Titled “The State of Data Science 2020: Moving from Hype Toward Maturity,” the report explores industry trends across a variety of topics ranging from preferred tools and languages to open-source security practices, to concerns around bias in machine learning (ML). 2,360 people from more than 100 countries participated in the online survey between February 12 and April 20, 2020.
Demand for data science talent has been strong in recent years, and even with the recent economic downturn, organizations that have seen positive ROI from data science are likely to maintain their investments in this area. Anaconda’s report provides insight into the practices, concerns, and trends that are shaping this key industry, from education to enterprise deployment. Respondents spanned age groups, industries, and job functions, allowing for granular analysis of responses across multiple variables.

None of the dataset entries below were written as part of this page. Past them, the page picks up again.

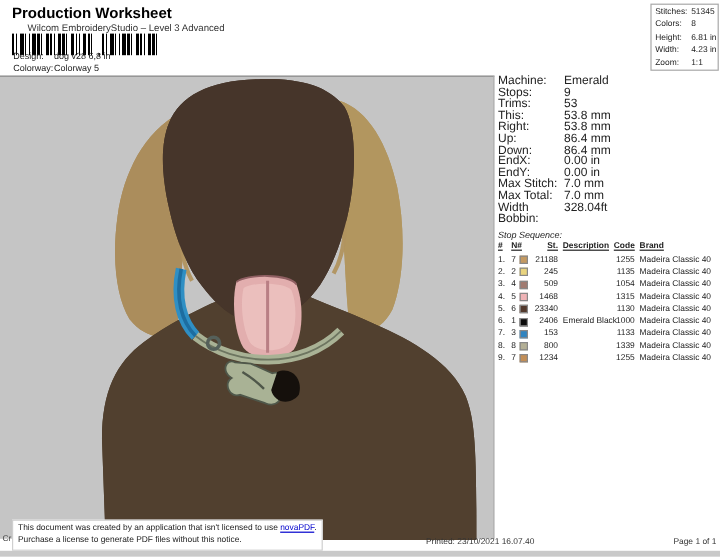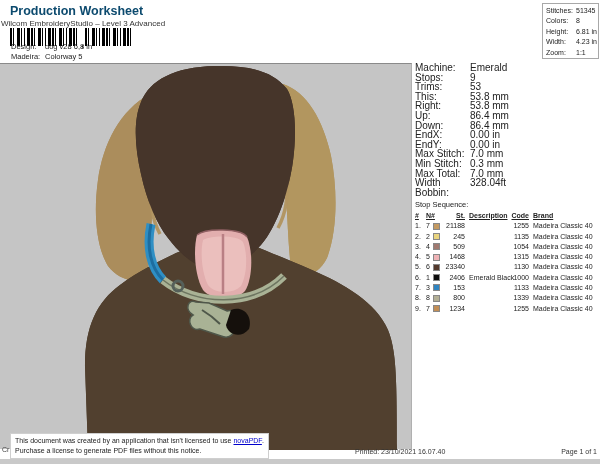--- a/index.html
+++ b/index.html
@@ -1,21 +1,21 @@
 <!DOCTYPE html>
 <html><head>
 <meta charset="utf-8">
 <style>
   * { margin:0; padding:0; box-sizing:border-box; }
   html,body { width:600px; height:464px; overflow:hidden; }
   body { font-family:"Liberation Sans", sans-serif; background:#ffffff; color:#222; position:relative; }
 
   
-  .hdr-title { position:absolute; left:10px; top:4px; font-size:12.5px; font-weight:bold; color:#0c4a6e; }
-  .hdr-sub   { position:absolute; left:1px; top:19px; font-size:8px; color:#333;text-align:right; }
+  .hdr-title { position:absolute; left:10px; top:4px; font-size:12.5px; font-weight:bold; color:#000000; }
+  .hdr-sub   { position:absolute; left:23px; top:19px; font-size:8px; color:#333;text-align:right; }
   .barcode   { position:absolute; left:10px; top:28px; height:18px; display:flex; align-items:flex-end; }
   .bars { height:18px;
     background:repeating-linear-gradient(90deg,
       #000 0 2px, #fff 2px 3px, #000 3px 4px, #fff 4px 7px,
       #000 7px 10px, #fff 10px 11px, #000 11px 12px, #fff 12px 14px,
       #000 14px 15px, #fff 15px 17px, #000 17px 20px, #fff 20px 21px); }
   .bars.g1 { width:70px; }
   .bars.g2 { width:48px; }
   .barcode .comma { font-size:11px; font-weight:bold; line-height:6px; padding:0 1px; }
   .kv-design  { position:absolute; left:11px; top:42px; font-size:7.5px; }
@@ -31,21 +31,21 @@
 
   
   .canvas { position:absolute; left:0; top:63px; width:412px; height:386px;
     background:#c5c5c5; border-top:1px solid #8a8a8a; border-right:1px solid #b0b0b0; }
   .canvas svg { display:block; }
 
   
   .panel { position:absolute; left:415px; top:63px; width:183px; }
   .m-row { display:flex; font-size:10px; line-height:9.6px; color:#222; }
   .m-row .lbl { width:55px; }
-  .stop-title { font-size:7.5px; line-height:9.6px; margin-top:3px; }
+  .stop-title { font-size:7.5px; line-height:9.6px; margin-top:3px;font-style:italic; }
 
   .tbl { margin-top:1px; }
   .t-row { position:relative; height:10.3px; font-size:7px; line-height:10.3px; }
   .t-row.head { font-weight:bold; }
   .t-row.head .c { text-decoration:underline; }
   .c { position:absolute; top:0; white-space:nowrap; }
   .c-num   { left:0;    width:9px; }
   .c-n     { left:11px; width:10px; }
   .c-sw    { left:18px; top:1.5px; width:7px; height:7px; border:0.5px solid #888; }
   .c-st    { left:26px; width:24px; text-align:right; }
@@ -72,21 +72,21 @@
 <div class="barcode">
   <div class="bars g1"></div>
   <div class="comma">,</div>
   <div class="bars g2"></div>
 </div>
 
 <div class="kv-design">
   <span class="kv-label">Design:</span><span>dog v28 6,8 in</span>
 </div>
 <div class="kv-colorway">
-  <span class="kv-label">Madeira:</span><span>Colorway 5</span>
+  <span class="kv-label">Colorway:</span><span>Colorway 5</span>
 </div>
 
 <div class="stats-box">
 
     <div class="stats-row">
       <span class="lbl">Stitches:</span>
       <span class="val">51345</span>
     </div>
 
     <div class="stats-row">
@@ -275,24 +275,20 @@
       <div class="m-row">
         <span class="lbl">EndY:</span>
         <span class="val">0.00 in</span>
       </div>
 
       <div class="m-row">
         <span class="lbl">Max Stitch:</span>
         <span class="val">7.0 mm</span>
       </div>
 
-      <div class="m-row">
-        <span class="lbl">Min Stitch:</span>
-        <span class="val">0.3 mm</span>
-      </div>
 
       <div class="m-row">
         <span class="lbl">Max Total:</span>
         <span class="val">7.0 mm</span>
       </div>
 
       <div class="m-row">
         <span class="lbl">Width Bobbin:</span>
         <span class="val">328.04ft</span>
       </div>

Among the report’s findings:
- While enterprises have embraced open-source tools in a wide variety of functions, their security practices don’t always keep pace. A concerning 30% of respondents who have knowledge of their company’s security practices stated that their organization does not have any mechanism in place to secure open-source tools used for data science and machine learning.
- Getting data science outputs into production, where they can impact a business, isn’t always straightforward. Respondents reported that on average 45% of their time is spent getting data ready (loading and cleansing) before they can use it to develop models and visualizations. Once their models are ready for production, they contend with numerous environments, dependencies, and even skills gaps before models see the light of day.
- Perhaps as a result of these production struggles, fewer than half (48%) of respondents feel they can demonstrate the impact of data science on business outcomes.
- Concerns about bias and privacy are on the minds of data professionals, with nearly half of respondents citing one of these two themes as the “biggest problem to tackle in the AI/ML arena today.” Yet concerningly, only 15% of respondents said their team is currently actively addressing the issue of bias, and only 15% of universities include courses in ethics.
- Although COVID-19 has brought uncertainty to the employment landscape, enterprises should still pay attention to job satisfaction among data scientists. One-third of data professionals reported they plan to find a new role within the next 12 months, and another 24% expect to make a move within the next three years.
“Data science has the ability to be transformational for businesses, but our 2020 survey shows that both organizations and professionals in the space are still in the process of maturing,” said Peter Wang, CEO and co-founder of Anaconda. “From broadening the data science educational curriculum to being more intentional with open-source security, there are clear learnings here for the industry at large to implement in order to improve. We’ve seen positive progress in many of these areas, but there is still work to be done.”